I’ve had an epiphany. It happened when I was evaluating Kriska’s International ProStar with the SmartAdvantage powertrain just before Christmas. It occurred to me that even if I wanted to sabotage the fuel economy of that truck, I’d be unable to do so.

Technology, when fully utilized, has made it impossible to be inefficient behind the wheel of a new-generation truck with what I’ll refer to as a ‘perceptive powertrain’; one that can perceive all the pertinent operating parameters and then adapt in real-time to offer only the power, torque or energy required to do that specific job, at that specific time.

This ProStar, as I mentioned, had the Cummins-Eaton SmartAdvantage powertrain. The Cummins engine was equipped with Vehicle Acceleration Management, which limited the power available upon acceleration to avoid excess fuel consumption. The engine was governed at 100 km/h, limiting top-end speed, another potential source of fuel spent unnecessarily. Idle-shutdown wasn’t enabled on this truck, but it could’ve been, eliminating the opportunity to waste fuel through excess idling. Poor shifting, perhaps one of the greatest sources of wasted fuel, was addressed by the precise Fuller Advantage Series automated manual transmission and its small-step gearing.

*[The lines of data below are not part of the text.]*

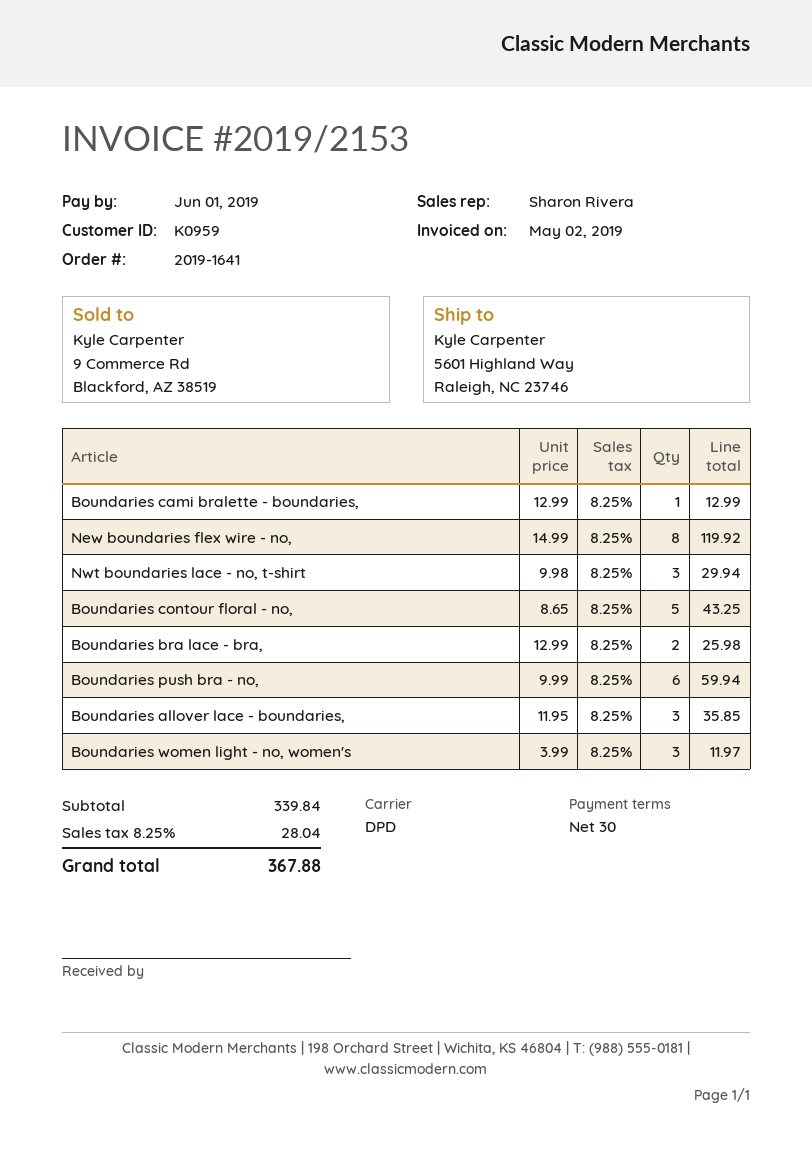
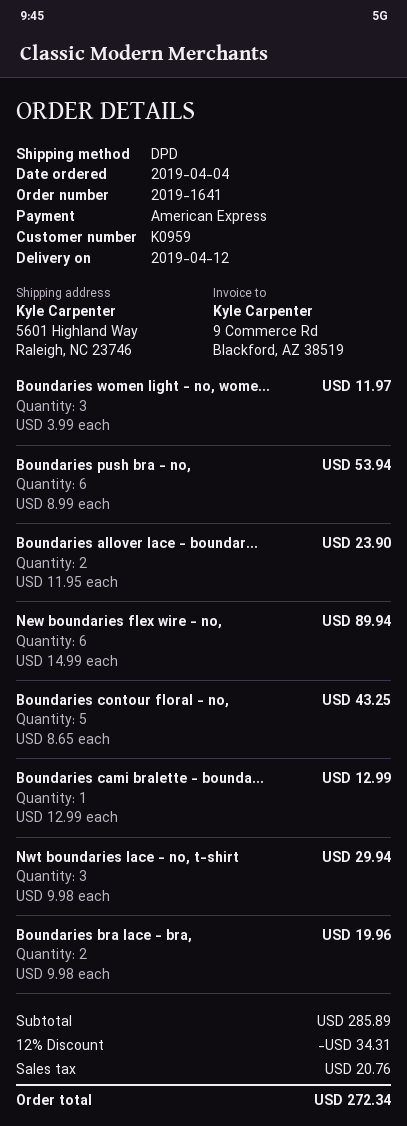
New boundaries flex wire - no,: 8 x 14.99 = 119.92 -> 6 x 14.99 = 89.94
Boundaries bra lace - bra,: 2 x 12.99 = 25.98 -> 2 x 9.98 = 19.96
Boundaries push bra - no,: 6 x 9.99 = 59.94 -> 6 x 8.99 = 53.94
Boundaries allover lace - boundaries,: 3 x 11.95 = 35.85 -> 2 x 11.95 = 23.90
subtotal: 339.84 -> 285.89
discount: none -> 12% = 34.31
tax: 28.04 -> 20.76
total: 367.88 -> 272.34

Some automated manuals even have GPS functionality, allowing them to read the road terrain ahead and better take advantage of the vehicle’s momentum to save fuel.

Marcel Boisvenue, maintenance manager for Kriska, told me that every time he plugs into the ECM of one of the five ProStars with SmartAdvantage powertrains, they come out within 0.1 mpg of each other. Is it any wonder? Technology has effectively eliminated the driver’s ability to squander fuel.

In theory, you can buy 25 trucks today with perceptive powertrains and if they’re deployed on similar lanes hauling similar payloads, the fuel economy should be nearly identical across that entire fleet of vehicles. This idea that there’s a 30% variance between the best and worst drivers within the fleet is put to bed with the adoption of trucks powered by perceptive powertrains. I’ll even go a step further and suggest that training drivers on fuel-efficient driving will become unnecessary before long. You can take those training resources and direct them elsewhere, towards safety, perhaps. Training on fuel-efficient driving is on the brink of becoming passé. Old school. Obsolete.

Responsibility for good fuel mileage will soon move entirely away from the driver and further into the domain of the machine.

Of course, some drivers will still be better than others. Following distance can be controlled in part by radar-based collision mitigation systems, however drivers who don’t require such systems to frequently intervene to restore a safe following distance will probably show slightly better fuel economy and will be less likely to get in a wreck. However for the most part, technology is bringing fuel economy parity to the driver ranks.